– Мы Тимоха по этой дороги на шестьдесят девятом завозились. Через лагерь то не проедешь, граница на замке.
– А где на эту дорогу заезжали?
– По полям, а потом на крутую сопку залазили, переваливали отрог. Я в эти места с Толиком за грибами ездил на его машине, вот почему и знаю объездную дорогу.
– Так у Толика трахома древняя и кажется заднеприводная.
– Да, заднеприводная, через сопку дорога без грязи, камень сплошной. А вот в дождь с этой стороны на заднем приводе не поднимешься.
– Здесь по ходу моховика много, да?
– И маслят хватает, грузди есть.
– Ну не в этом же лиственничном лесу вперемешку с бамбуком грузди растут. Здесь место для маслёнка и моховика.
– На левом берегу ельник, груздей полно и народу здесь полно.
– Что народу полно я уже убедился. А куда они по дороге ходили, на перевал?
– Наверное, у них слёт, может, даже на Симау спускались.
– Слёт юных поросят.
– И не говори. Вот это мы сегодня влипли, я в такие ситуации не попадал.
– Попали конкретно, заминировали лес так, что и шагу ступить нельзя.
– Видать кормят их хорошо, надо пайку урезать!
От развилки прошли полчаса, дорога постепенно берёт в гору. Встречаются пяточки чистого ельника, но в основном жидкий березняк и мощный бамбук, южный склон. Есть большие квадраты лиственничного леса. За речкой водораздел между речкой Красносельской весь порос пихтовыми. Свернули к речки, по зелёнке пошли вниз.
– Дорога Коля далеко идёт?
– Метров сто и всё, тупик, дальше тропа пошла. Мы в мае по этой зелёнки прямо к реке спускались, напротив устья ручья машину ставили.
Перешли речку, на правом берегу довольно крупного ручейка, в сотни метрах от устья вытоптанная площадка, без какой либо растительности, мишка постарался. К двум ивам, тросом десяткой примотана сто литровая железная бочка. На верху бочки наверенна решетка из арматуры, ячеей сантиметров семь. Одна ячейка в три раза больше остальных. Рядом с бочкой на земле валяются остатки пиршества, высохшие селедочные кости. На эти остатки даже вороньё не зарится.
– Ходит косолапый, всё сожрал, до донышка.
– Ходит! Он живёт здесь, всё вытоптал. А где Коля лабаз? В упор не вижу.
– Вон, в ельнике, на сопке.
На левом берегу на начинающейся сопке увидел настил, примерно на высоте четырех метров от земли. А если взять в расчёт подъём, то лабаз от бочки возвышается метров на семь. На прямую, по траектории пули расстояние метров около двадцати пяти. Медведь вокруг бочки вытоптал всю зелёнку до голой земли.
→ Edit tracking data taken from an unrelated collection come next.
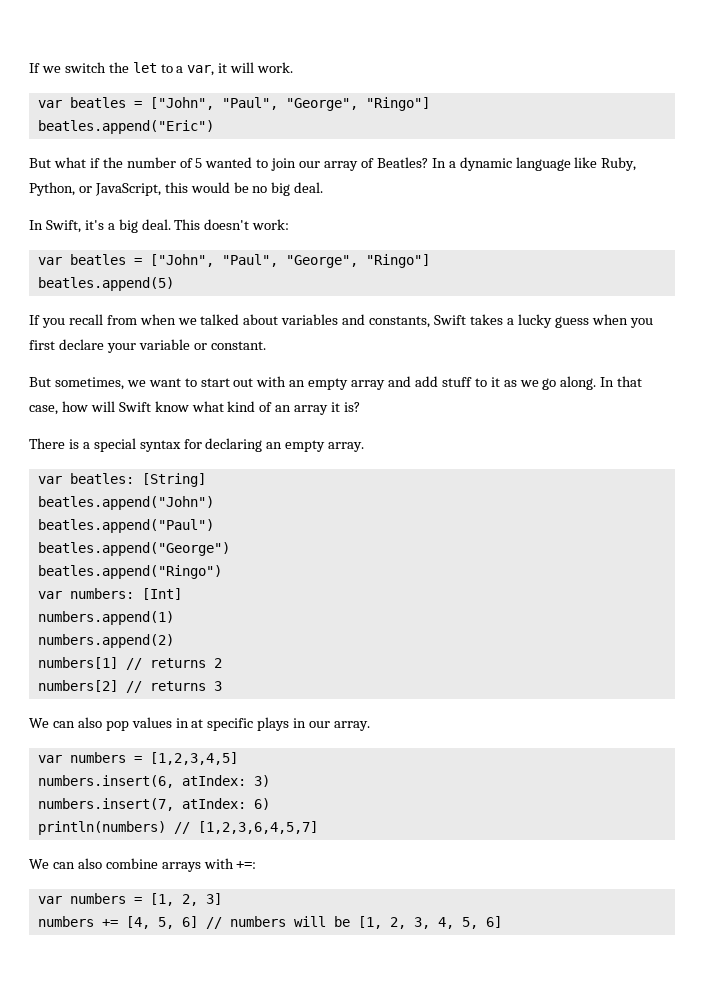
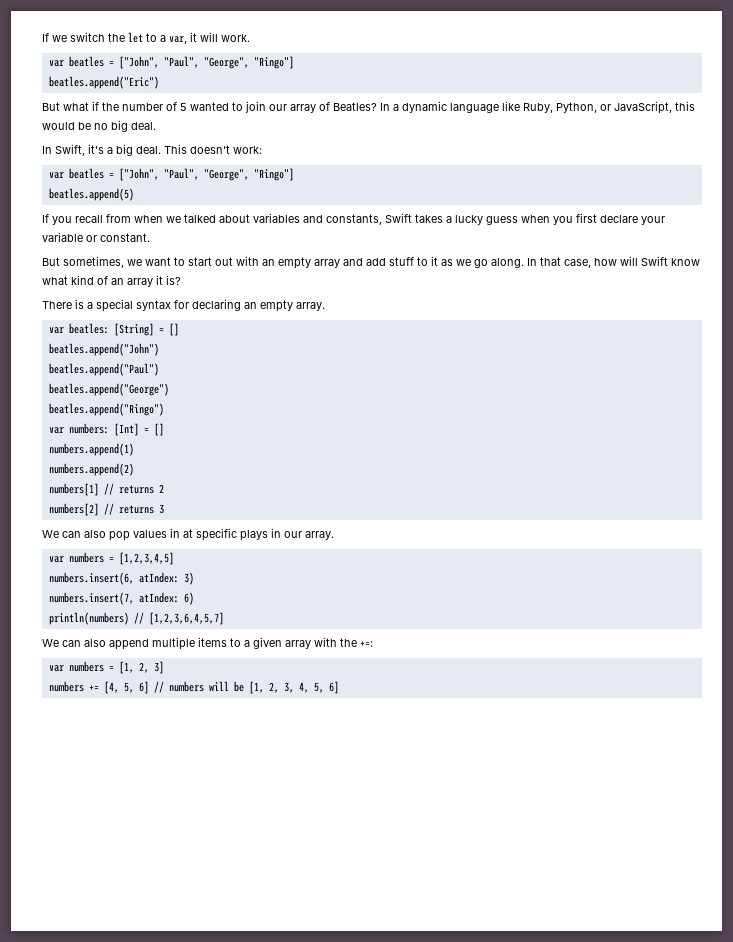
(206, 480) none -> [158,323,179,336] = []
(182, 594) none -> [143,423,164,436] = []
[105,858,234,872] combine arrays with -> [109,637,357,650] append multiple items to a given array with the

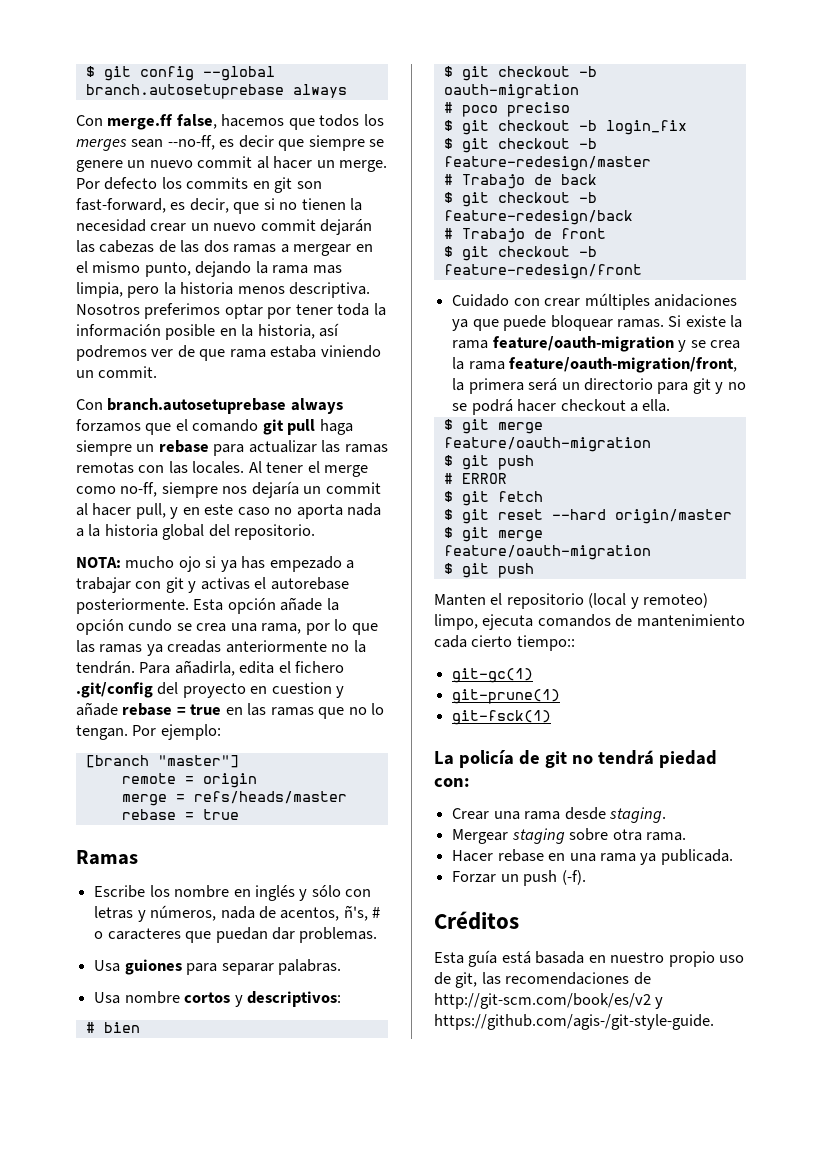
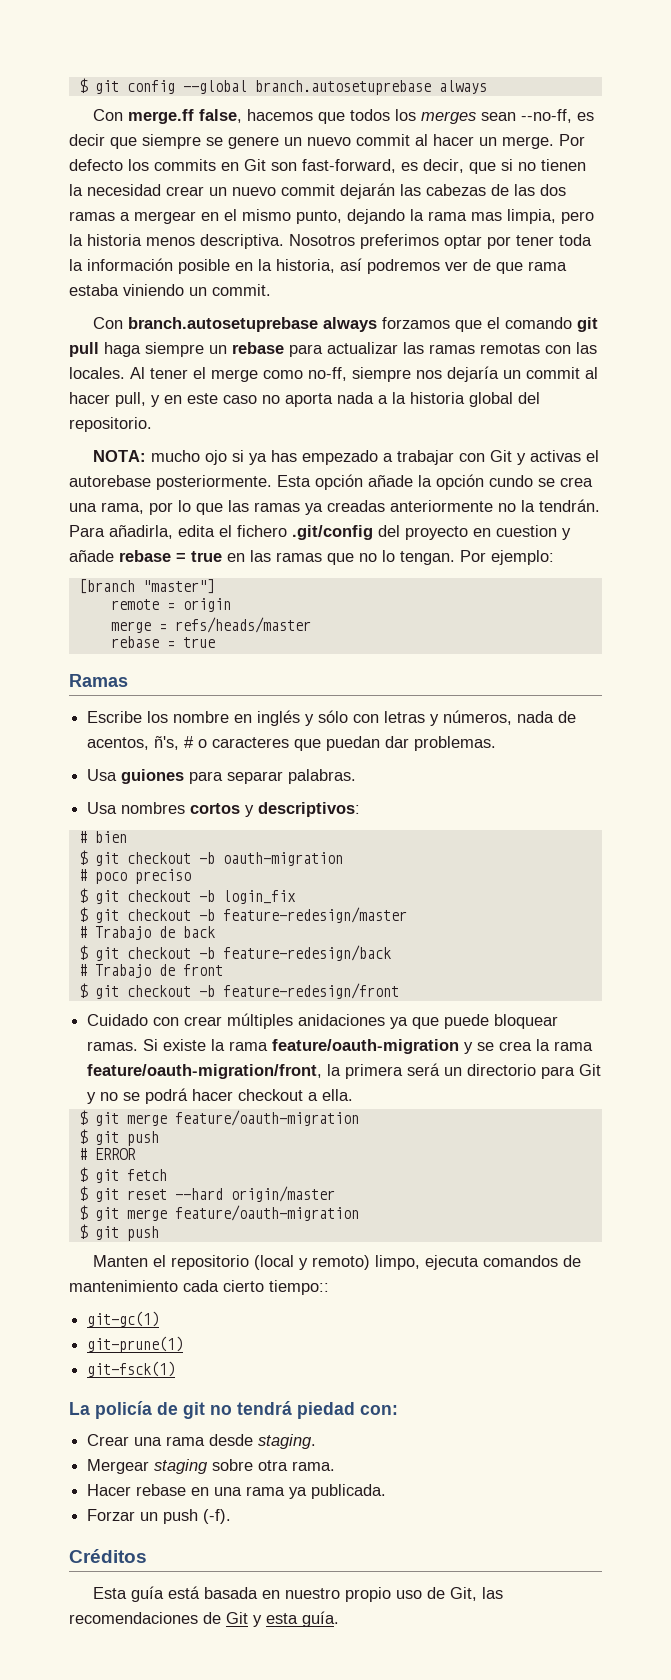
[274,177,293,193] git -> [244,159,266,171] Git
[165,577,184,593] git -> [489,450,512,462] Git
[124,991,180,1004] nombre -> [121,802,186,814] nombres
[692,378,711,394] git -> [579,1064,602,1076] Git
[643,593,709,608] remoteo) -> [311,1255,370,1270] remoto)
[455,972,478,988] git, -> [449,1587,477,1601] Git,
[434,993,664,1009] [434,1014,714,1030] http://git-scm.com/book/es/v2 y https://github.com/agis-/git-style-guide. -> [226,1611,339,1627] Git y esta guía.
– Коля, я вот не черта не понимаю. Мишка здесь живёт, а почему вы его не взяли?
– Да потому что такие охотники. Три часа полежали, всё, хватит. Я две ночи спал, медведь, правда, не пришёл.
– А почему он должен ночью приходить, а? Он что, ночной зверь, хищник?
– Тимоха, все берут медведей с лабаза ночью. Я вон одного мужика знаю, он себе оптику на карабин взял с прибором ночного виденья.
– Ты ночью много медведей взял?
– Я с лабаза не стрелял. А ты днём много взял? Я ведь Тимоха не от себя выдумал. Знающие люди рассказывают, ночью и берут зверя.
– Я тоже Коля много слышал про охоту с лабаза, да, ночью. Но теперь мне это кажется странным. Лет десять назад я верил, а теперь сомнения гложут, спасу нет, как гложут. Коля, ты хоть убей меня, но медведь зверь не ночной. Ну что, брать его надо.
– В том то и дело, что брать надо. Стыдно, медведь всё истоптал, а мы без мяса.
– А на втором лабазе как дела обстоят?
– На обратном пути заскочим, посмотрим, там от машины полста метров вниз и лабаз.
Направились обратно, в заминированный ельник не полезли. Прошли сквозь огромный туристический бивуак. Тимоха видел такое огромное скопление палаток только по телевизору. Каждый город, посёлок стоит обособленно, веревочками обозначены границы, стоят, шиты указывающие название населённого пункта. Углегорск, Смирных, Поронайск, даже с города Охи юные туристы приехали.